- Records shown:

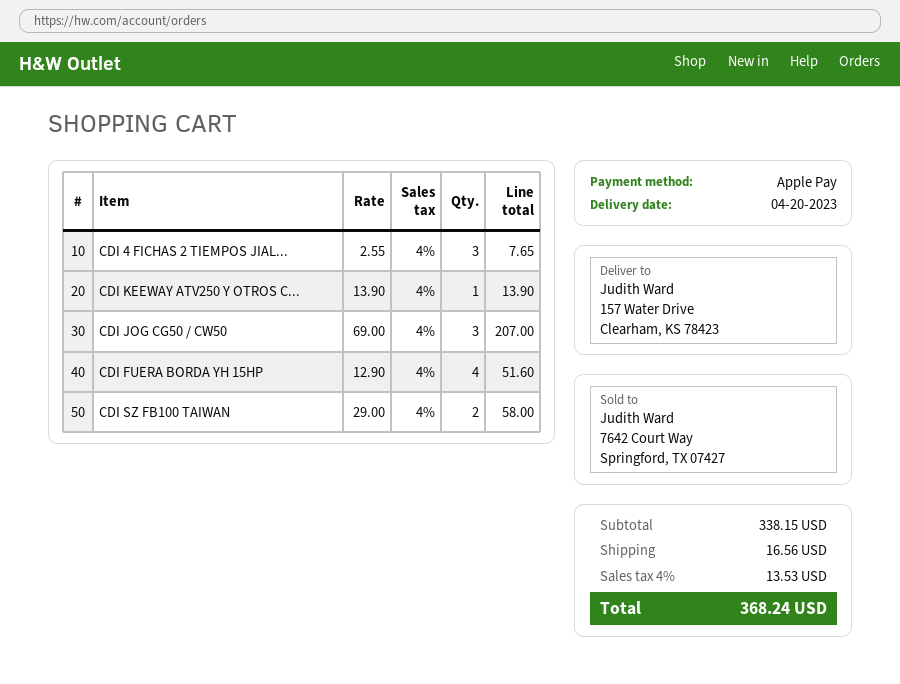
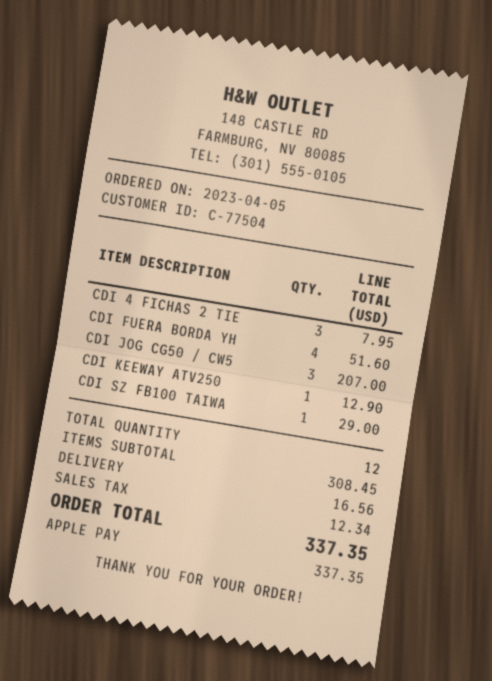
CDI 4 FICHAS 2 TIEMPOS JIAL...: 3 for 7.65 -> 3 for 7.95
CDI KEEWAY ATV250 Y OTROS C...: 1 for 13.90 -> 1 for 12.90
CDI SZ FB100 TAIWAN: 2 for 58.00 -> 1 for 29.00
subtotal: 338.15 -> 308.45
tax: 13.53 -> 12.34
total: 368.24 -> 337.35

- What is expected: Return the data exactly. Pictures stay out.

- Solution to the problem:
CDI 4 FICHAS 2 TIEMPOS JIAL...: 3 for 7.65 -> 3 for 7.95
CDI KEEWAY ATV250 Y OTROS C...: 1 for 13.90 -> 1 for 12.90
CDI SZ FB100 TAIWAN: 2 for 58.00 -> 1 for 29.00
subtotal: 338.15 -> 308.45
tax: 13.53 -> 12.34
total: 368.24 -> 337.35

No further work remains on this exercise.